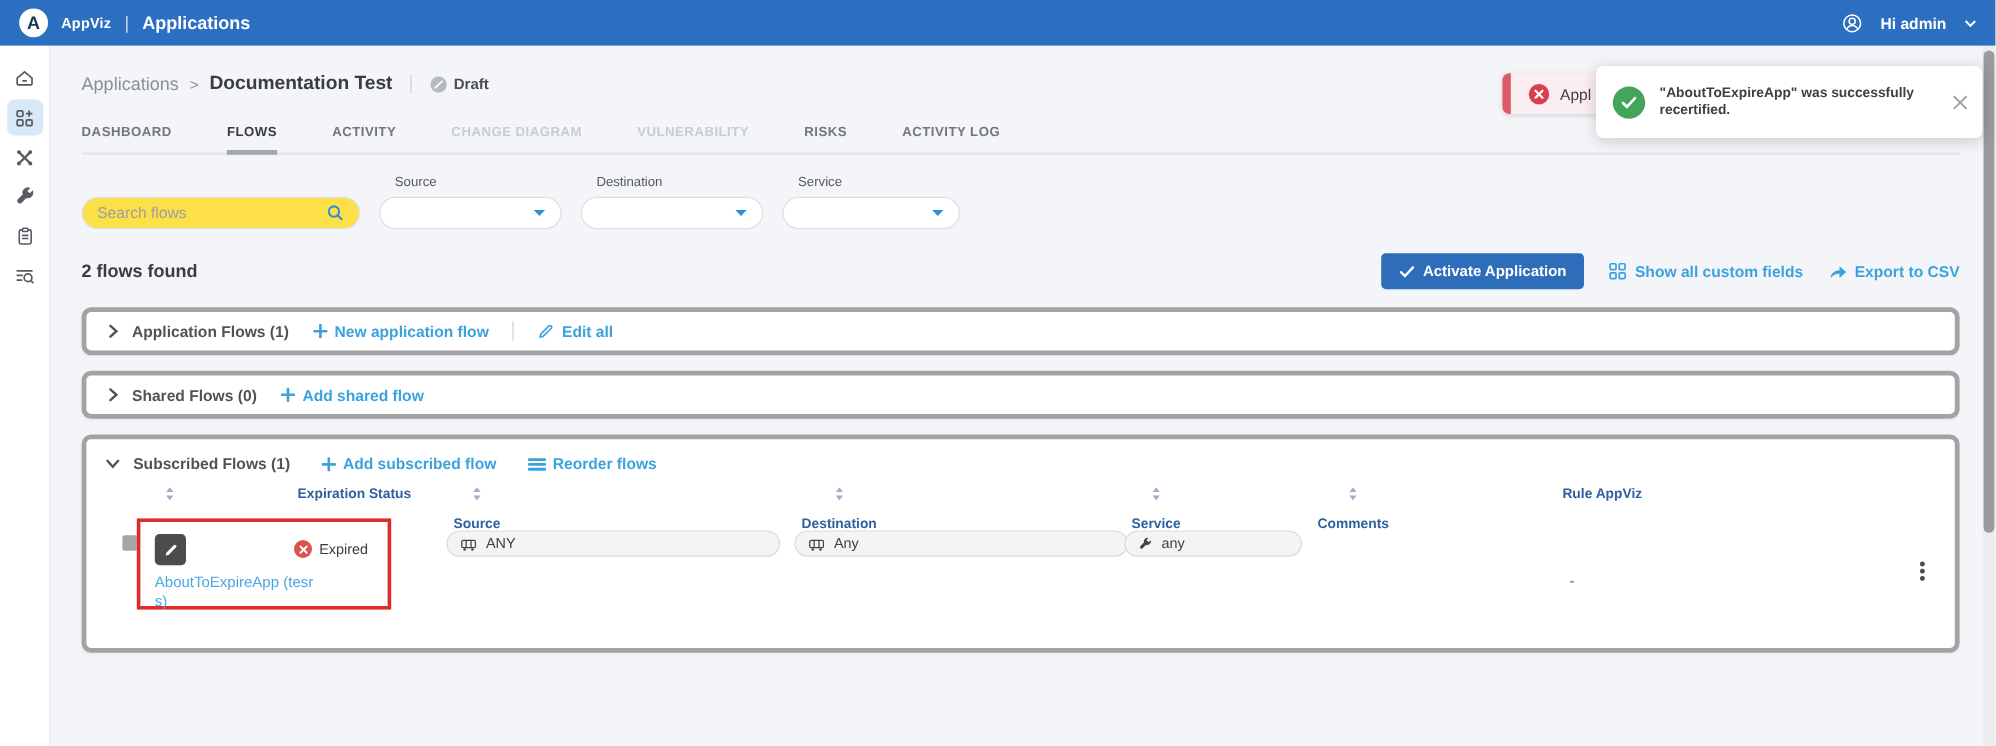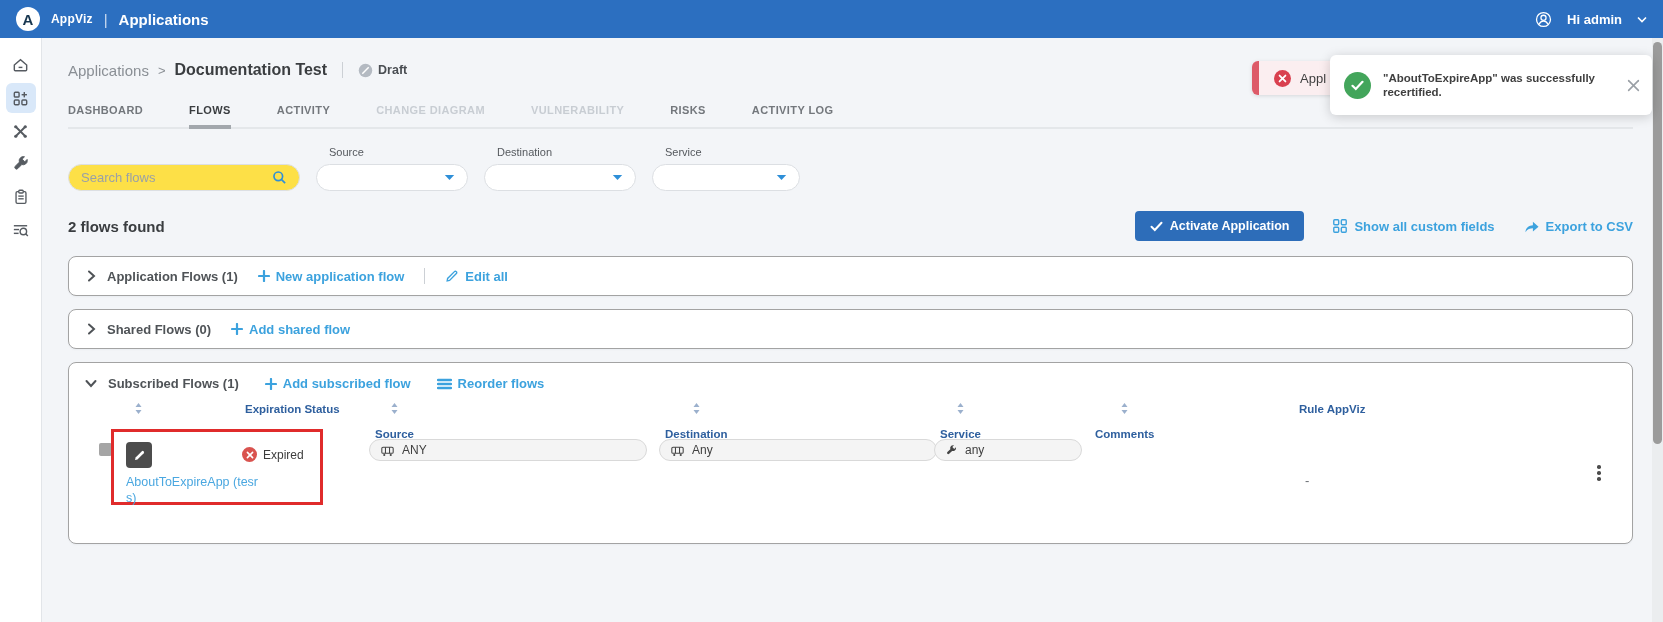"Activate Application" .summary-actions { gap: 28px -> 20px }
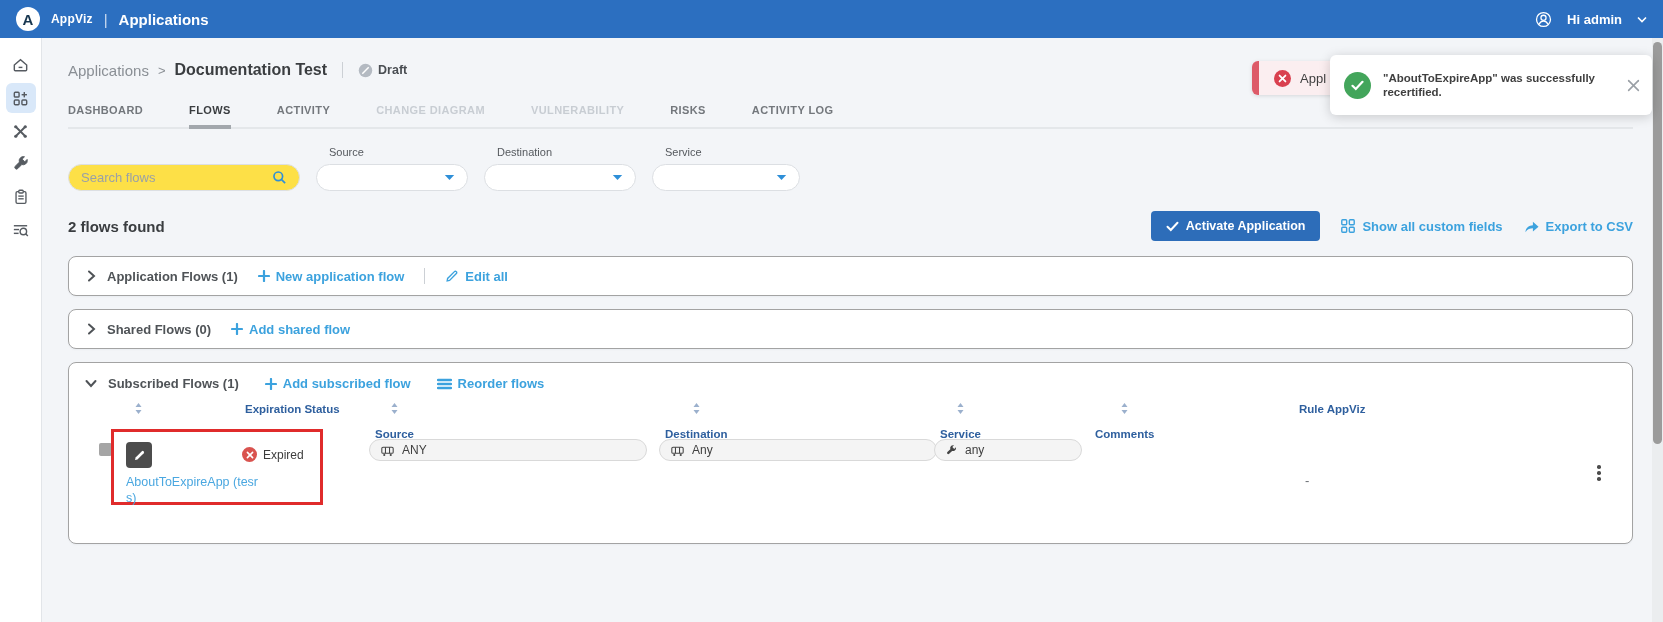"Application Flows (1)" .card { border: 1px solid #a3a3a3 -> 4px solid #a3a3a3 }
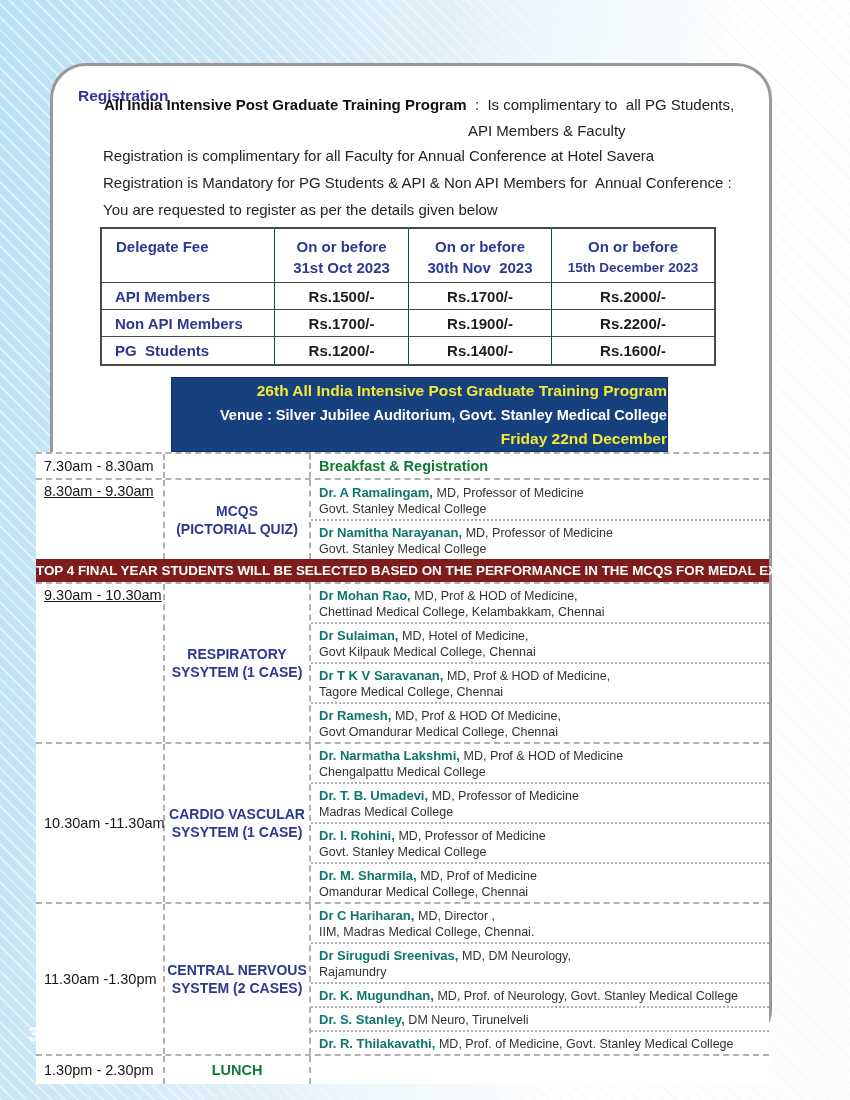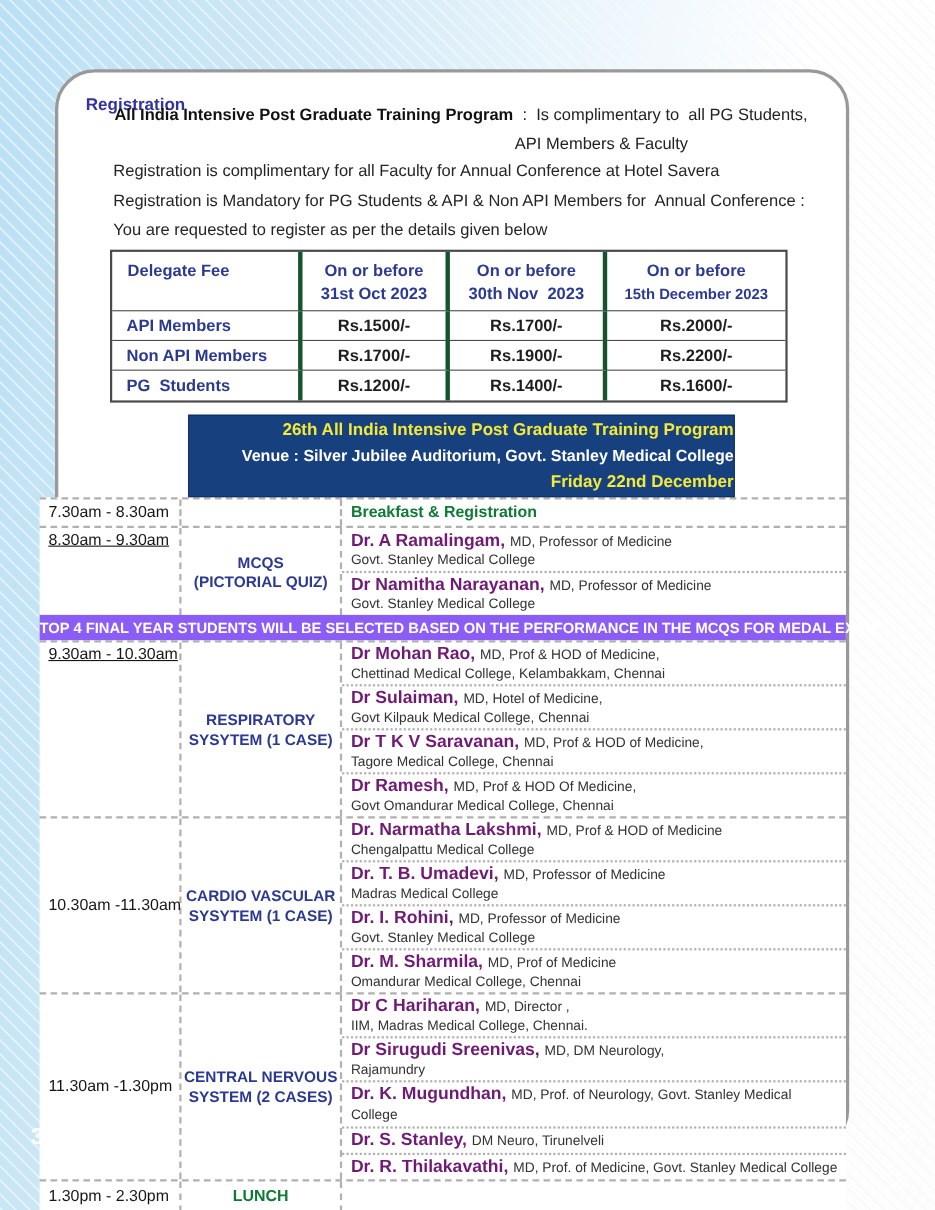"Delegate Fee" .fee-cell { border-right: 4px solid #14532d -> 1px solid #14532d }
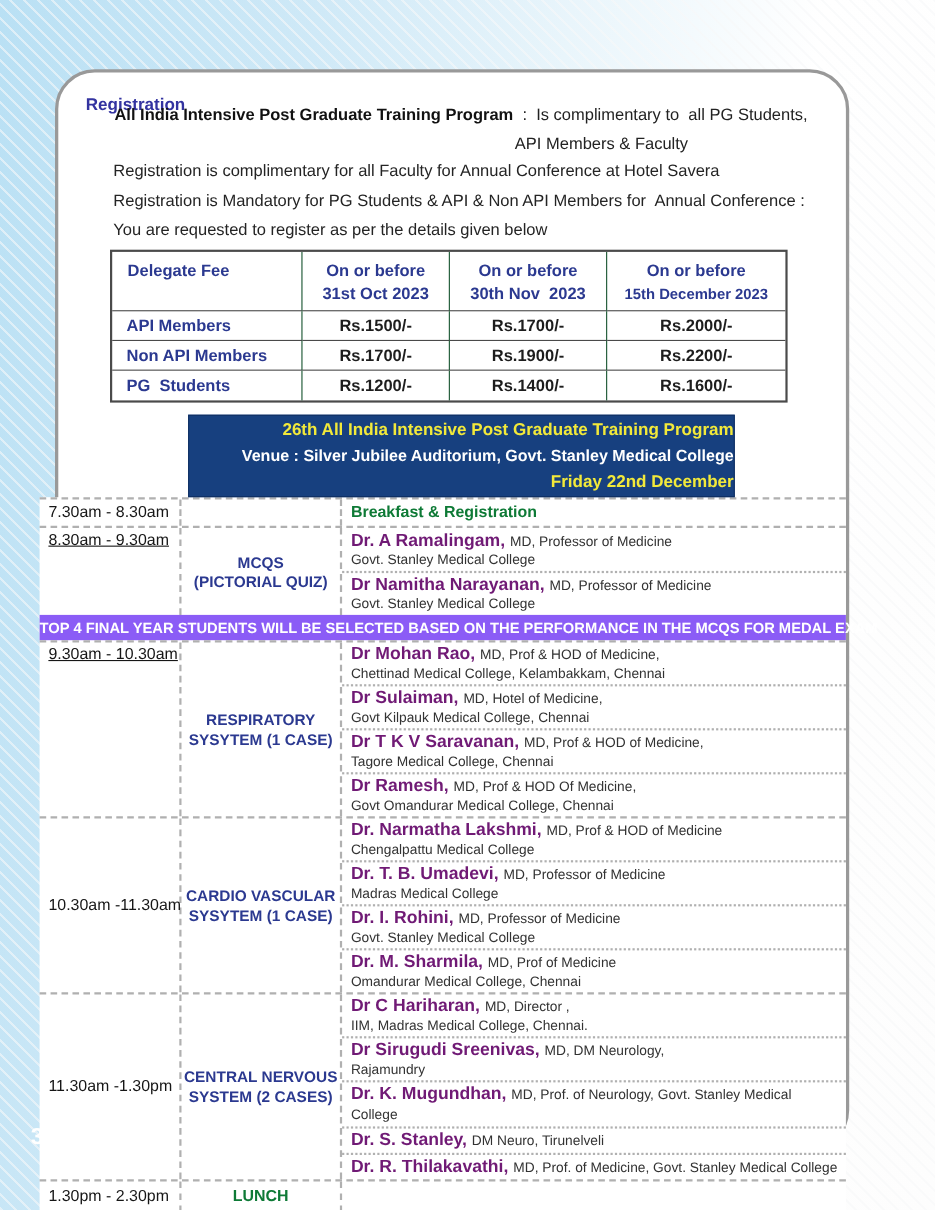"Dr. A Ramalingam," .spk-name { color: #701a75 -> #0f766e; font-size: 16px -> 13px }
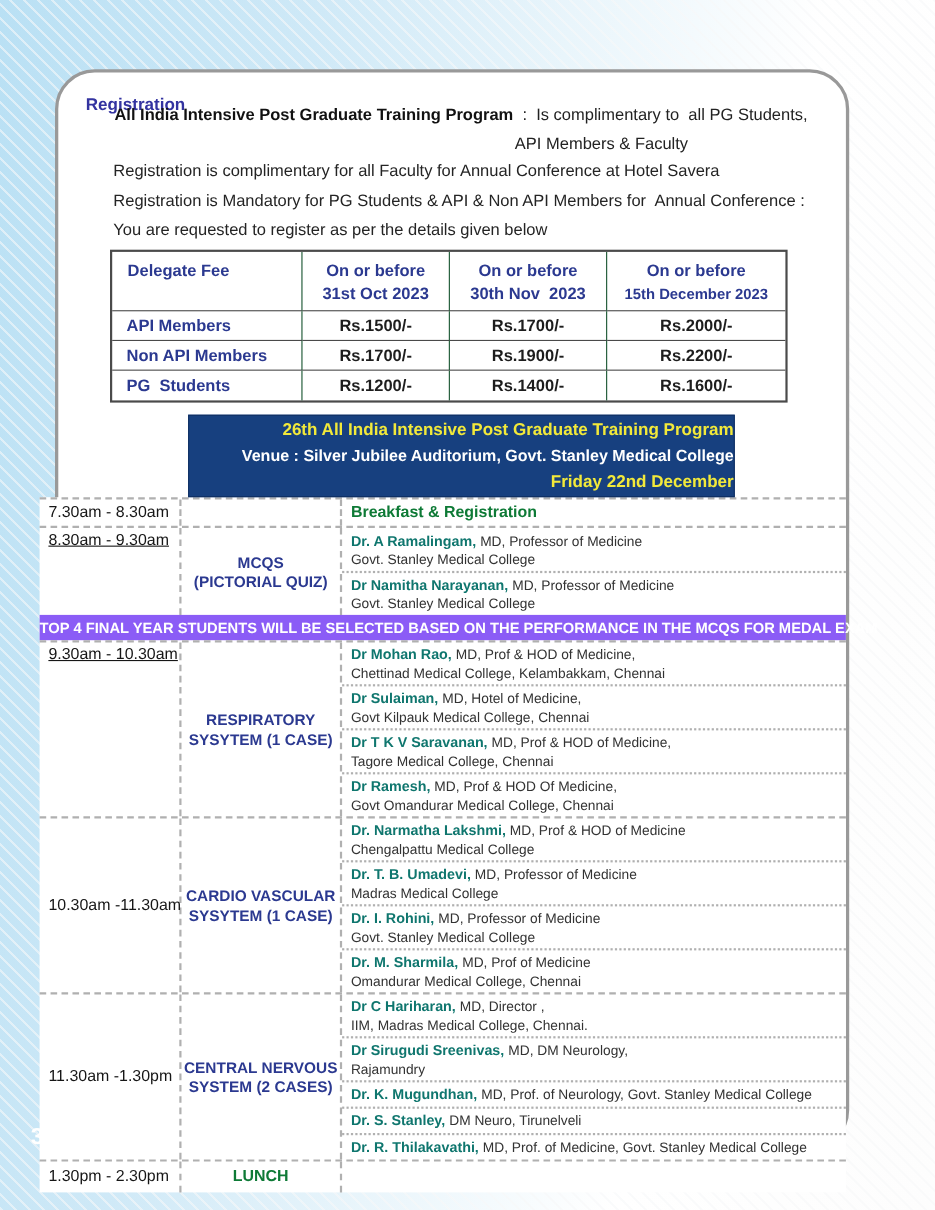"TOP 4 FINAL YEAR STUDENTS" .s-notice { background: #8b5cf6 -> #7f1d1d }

::::::::

## Problem requirements
Each entry above must be duplicated precisely; none of the pictures may be included.

## Finished task
"Activate Application" .summary-actions { gap: 28px -> 20px }
"Application Flows (1)" .card { border: 1px solid #a3a3a3 -> 4px solid #a3a3a3 }
"Delegate Fee" .fee-cell { border-right: 4px solid #14532d -> 1px solid #14532d }
"Dr. A Ramalingam," .spk-name { color: #701a75 -> #0f766e; font-size: 16px -> 13px }
"TOP 4 FINAL YEAR STUDENTS" .s-notice { background: #8b5cf6 -> #7f1d1d }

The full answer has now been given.